METHODS: We reviewed the records of patients who underwent MVD between January 1, 2004 and December 31, 2013. Patients with typical TN and demonstrated neurovascular compression on preoperative imaging were identified and contacted to obtain information about long-term pain control using the 5-point Barrow Neurological Institute (BNI) TN pain intensity score. We divided patients into 2 groups for analysis, >age 60 and <age 60. Other variables collected included sex, type of vascular compression, side of surgery, duration of symptoms, previous procedures, preoperative trigger points, preoperative medication responsiveness, pain distribution, and presence of hypertension.

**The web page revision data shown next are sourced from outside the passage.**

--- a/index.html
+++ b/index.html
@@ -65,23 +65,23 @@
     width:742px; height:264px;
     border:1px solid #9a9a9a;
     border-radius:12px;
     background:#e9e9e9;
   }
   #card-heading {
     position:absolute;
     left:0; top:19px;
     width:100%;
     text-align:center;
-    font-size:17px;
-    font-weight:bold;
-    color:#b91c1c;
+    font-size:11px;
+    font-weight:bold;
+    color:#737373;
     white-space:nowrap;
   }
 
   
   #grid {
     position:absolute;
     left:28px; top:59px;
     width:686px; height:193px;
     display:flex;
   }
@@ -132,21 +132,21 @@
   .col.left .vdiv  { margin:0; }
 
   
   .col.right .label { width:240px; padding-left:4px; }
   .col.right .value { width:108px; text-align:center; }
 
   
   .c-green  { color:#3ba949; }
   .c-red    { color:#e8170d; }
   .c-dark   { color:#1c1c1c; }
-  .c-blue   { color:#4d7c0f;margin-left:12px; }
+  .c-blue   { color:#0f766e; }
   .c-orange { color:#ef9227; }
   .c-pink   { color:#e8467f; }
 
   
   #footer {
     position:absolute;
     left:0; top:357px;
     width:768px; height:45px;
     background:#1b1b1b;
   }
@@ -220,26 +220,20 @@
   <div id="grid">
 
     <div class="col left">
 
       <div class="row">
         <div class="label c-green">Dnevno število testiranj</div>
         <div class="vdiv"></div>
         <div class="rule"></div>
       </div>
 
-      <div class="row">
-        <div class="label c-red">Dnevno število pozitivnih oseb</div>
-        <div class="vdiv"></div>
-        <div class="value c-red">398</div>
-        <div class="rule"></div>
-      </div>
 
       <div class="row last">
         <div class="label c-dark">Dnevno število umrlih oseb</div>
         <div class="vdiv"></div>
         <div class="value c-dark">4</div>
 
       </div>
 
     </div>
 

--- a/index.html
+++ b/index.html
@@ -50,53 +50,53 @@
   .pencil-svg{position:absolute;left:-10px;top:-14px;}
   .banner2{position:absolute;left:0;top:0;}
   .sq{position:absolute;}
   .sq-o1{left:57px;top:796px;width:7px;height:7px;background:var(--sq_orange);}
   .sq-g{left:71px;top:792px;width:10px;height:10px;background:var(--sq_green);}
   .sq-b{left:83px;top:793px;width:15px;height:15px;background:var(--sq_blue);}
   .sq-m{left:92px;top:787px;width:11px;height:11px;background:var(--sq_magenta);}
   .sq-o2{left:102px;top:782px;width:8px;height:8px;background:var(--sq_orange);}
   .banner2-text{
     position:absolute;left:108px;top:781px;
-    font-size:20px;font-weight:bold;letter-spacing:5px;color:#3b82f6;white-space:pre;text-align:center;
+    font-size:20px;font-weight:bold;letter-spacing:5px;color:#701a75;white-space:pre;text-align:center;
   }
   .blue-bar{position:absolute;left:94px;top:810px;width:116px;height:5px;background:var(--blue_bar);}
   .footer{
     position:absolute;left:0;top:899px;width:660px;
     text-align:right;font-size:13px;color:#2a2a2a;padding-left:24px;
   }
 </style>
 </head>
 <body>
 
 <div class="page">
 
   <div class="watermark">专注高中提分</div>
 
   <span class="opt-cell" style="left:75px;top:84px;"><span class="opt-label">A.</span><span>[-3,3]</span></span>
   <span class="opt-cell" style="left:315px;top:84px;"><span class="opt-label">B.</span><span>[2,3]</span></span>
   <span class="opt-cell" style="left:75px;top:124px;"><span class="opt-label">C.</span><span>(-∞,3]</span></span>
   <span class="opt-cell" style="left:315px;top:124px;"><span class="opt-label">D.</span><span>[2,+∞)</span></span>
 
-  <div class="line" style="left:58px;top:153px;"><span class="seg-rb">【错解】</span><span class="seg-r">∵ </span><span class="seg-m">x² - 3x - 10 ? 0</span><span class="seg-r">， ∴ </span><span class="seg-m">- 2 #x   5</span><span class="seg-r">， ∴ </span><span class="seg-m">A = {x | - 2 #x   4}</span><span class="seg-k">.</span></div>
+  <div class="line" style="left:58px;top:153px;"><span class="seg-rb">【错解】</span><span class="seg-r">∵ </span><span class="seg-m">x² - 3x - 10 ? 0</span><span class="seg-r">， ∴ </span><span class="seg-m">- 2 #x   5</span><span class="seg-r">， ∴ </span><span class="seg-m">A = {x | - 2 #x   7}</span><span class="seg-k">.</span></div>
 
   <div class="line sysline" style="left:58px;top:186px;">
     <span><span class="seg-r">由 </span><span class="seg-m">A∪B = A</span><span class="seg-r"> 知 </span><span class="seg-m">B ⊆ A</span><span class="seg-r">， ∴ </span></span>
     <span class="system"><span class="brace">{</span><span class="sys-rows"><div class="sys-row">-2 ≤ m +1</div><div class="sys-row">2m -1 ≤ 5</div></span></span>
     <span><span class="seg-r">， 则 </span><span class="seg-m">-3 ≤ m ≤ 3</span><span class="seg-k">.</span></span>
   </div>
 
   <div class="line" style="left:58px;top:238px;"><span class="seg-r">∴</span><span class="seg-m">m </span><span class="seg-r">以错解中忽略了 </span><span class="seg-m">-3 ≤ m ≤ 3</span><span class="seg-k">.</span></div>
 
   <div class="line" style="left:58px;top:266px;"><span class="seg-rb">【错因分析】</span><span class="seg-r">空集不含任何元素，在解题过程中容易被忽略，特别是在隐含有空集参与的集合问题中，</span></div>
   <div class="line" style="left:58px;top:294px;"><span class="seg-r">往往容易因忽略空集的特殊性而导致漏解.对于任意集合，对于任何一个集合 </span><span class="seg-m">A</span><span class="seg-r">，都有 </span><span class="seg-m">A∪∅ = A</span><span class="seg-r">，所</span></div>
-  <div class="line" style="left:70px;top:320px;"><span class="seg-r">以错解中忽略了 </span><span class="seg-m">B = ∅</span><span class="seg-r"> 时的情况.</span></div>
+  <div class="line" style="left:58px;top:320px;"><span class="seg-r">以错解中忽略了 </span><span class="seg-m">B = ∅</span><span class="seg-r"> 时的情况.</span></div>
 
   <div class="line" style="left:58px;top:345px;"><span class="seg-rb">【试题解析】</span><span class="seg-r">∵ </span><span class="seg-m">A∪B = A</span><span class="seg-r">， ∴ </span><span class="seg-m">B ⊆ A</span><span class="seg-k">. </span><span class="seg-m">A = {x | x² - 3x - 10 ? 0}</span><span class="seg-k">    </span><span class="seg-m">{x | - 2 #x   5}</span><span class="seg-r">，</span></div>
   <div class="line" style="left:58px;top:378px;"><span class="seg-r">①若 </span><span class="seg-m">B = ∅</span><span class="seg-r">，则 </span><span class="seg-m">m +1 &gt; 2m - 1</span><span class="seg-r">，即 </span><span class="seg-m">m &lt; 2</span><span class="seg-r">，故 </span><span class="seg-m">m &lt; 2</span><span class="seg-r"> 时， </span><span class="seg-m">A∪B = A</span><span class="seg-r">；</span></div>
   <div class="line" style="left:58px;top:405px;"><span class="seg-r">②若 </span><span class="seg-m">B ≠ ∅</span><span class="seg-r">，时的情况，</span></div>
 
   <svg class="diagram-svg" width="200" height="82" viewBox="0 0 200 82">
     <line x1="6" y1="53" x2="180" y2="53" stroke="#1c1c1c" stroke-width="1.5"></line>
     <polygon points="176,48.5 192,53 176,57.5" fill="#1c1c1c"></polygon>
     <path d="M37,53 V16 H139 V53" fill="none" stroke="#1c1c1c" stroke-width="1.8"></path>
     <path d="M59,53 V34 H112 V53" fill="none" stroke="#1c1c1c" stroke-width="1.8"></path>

RESULTS: The study included 124 patients, 82 under age 60 and 42 over age 60. Average follow-up was 33.8 months and was not significantly different between groups. The <60 group had average decrease in pain score of 1.9, whereas the >60 group had a decrease of 2.5 (P = .015, Mann-Whitney U test). Of patients <60, 49% had pain score of 1 or 2 (no pain, not on medications, or occasional pain, not on medications) at most recent follow-up, while 79% of patients >60 had a score of 1 or 2 (P < .001, χ test). Multivariate regression analysis was performed and found that older age and male sex were associated with better pain score after MVD (P = .017 and P = .001, respectively), whereas V2 distribution pain was associated with worse outcome (P = .001). None of the other variables were significantly correlated with outcome.
CONCLUSION: Patients aged 60 and older had better outcomes after MVD than younger patients. These results may help to guide future patient selection.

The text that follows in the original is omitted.